• PROMPT: The expected response is a copy of every line in the entries below that includes the word "center".
——————————
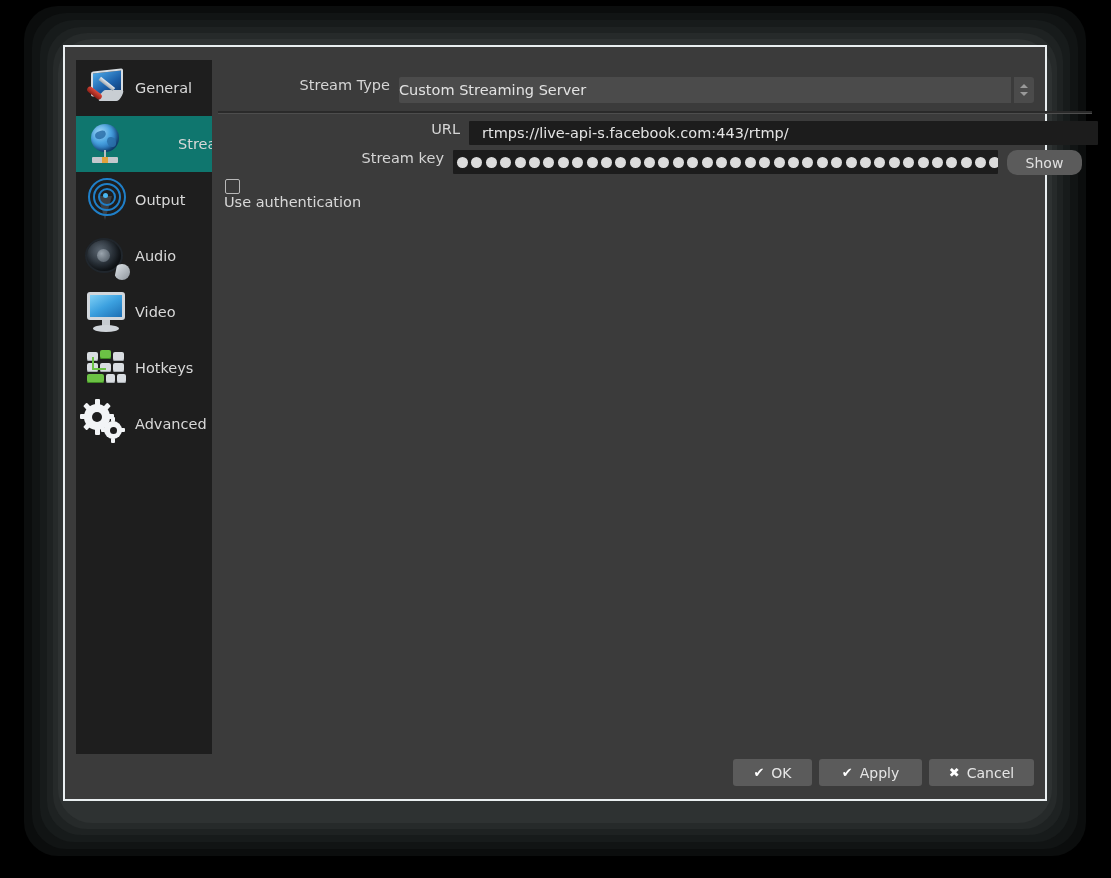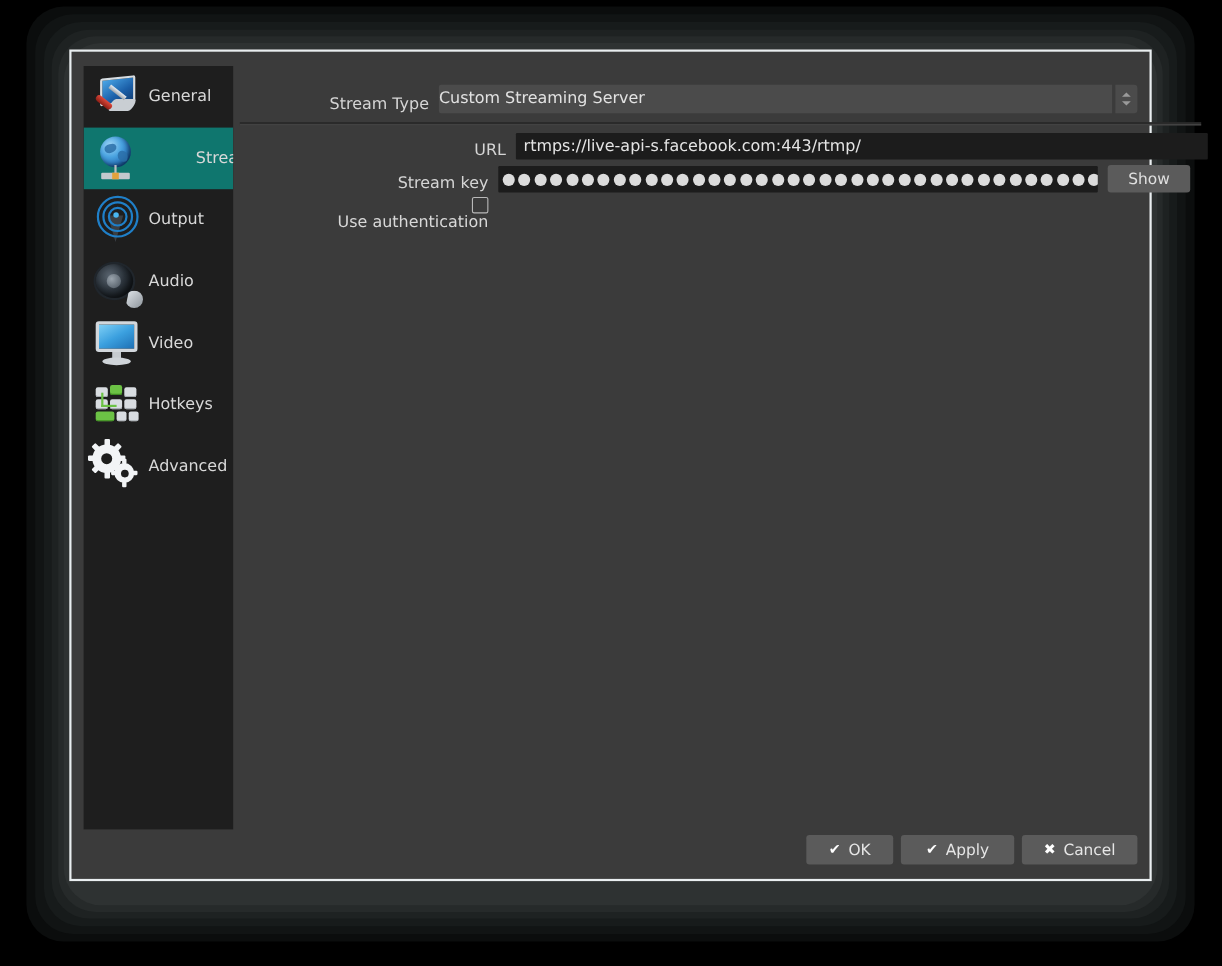--- a/index.html
+++ b/index.html
@@ -212,21 +212,21 @@
     left: 151px;
     top: 13px;
     right: 11px;
     top: 13px;
     height: 694px;
   }
 
   .row {
     position: absolute;
     display: flex;
-    align-items: flex-end;
+    align-items: flex-start;
   }
   .field-label {
     color: #d5d5d5;
     font-size: 14.5px;
     text-align: right;
     white-space: nowrap;
   }
 
   #row-streamtype { left: 0; top: 17px; width: 100%; }
   #row-streamtype .field-label { width: 228px; }
@@ -283,21 +283,21 @@
 
   .text-input {
     margin-left: 9px;
     width: 629px;
     height: 24px;
     background: #1c1c1c;
     color: #e4e4e4;
     font-size: 14.5px;
     display: flex;
     align-items: center;
-    padding-left: 7px;
+    padding-left: 13px;
     box-sizing: border-box;
     border-radius: 1px;
   }
   .key-input {
     width: 545px;
     overflow: hidden;
     padding-left: 4px;
     gap: 3.4px;
   }
   .dot {
@@ -307,21 +307,21 @@
     flex: 0 0 auto;
   }
   .show-btn {
     margin-left: 9px;
     width: 75px;
     height: 25px;
     background: #5b5b5b;
     color: #e0e0e0;
     font-size: 14px;
     display: flex; align-items: center; justify-content: center;
-    border-radius: 3px;
+    border-radius: 10px;
   }
 
   #row-auth { left: 0; top: 119px; flex-direction: column; }
   #row-auth .spacer { width: 228px; }
   .checkbox {
     margin-left: 9px;
     width: 15px; height: 15px;
     border: 1.5px solid #b9b9b9;
     border-radius: 2px;
     background: transparent;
——————————
• OUTPUT BELOW:
     align-items: center;
     display: flex; align-items: center; justify-content: center;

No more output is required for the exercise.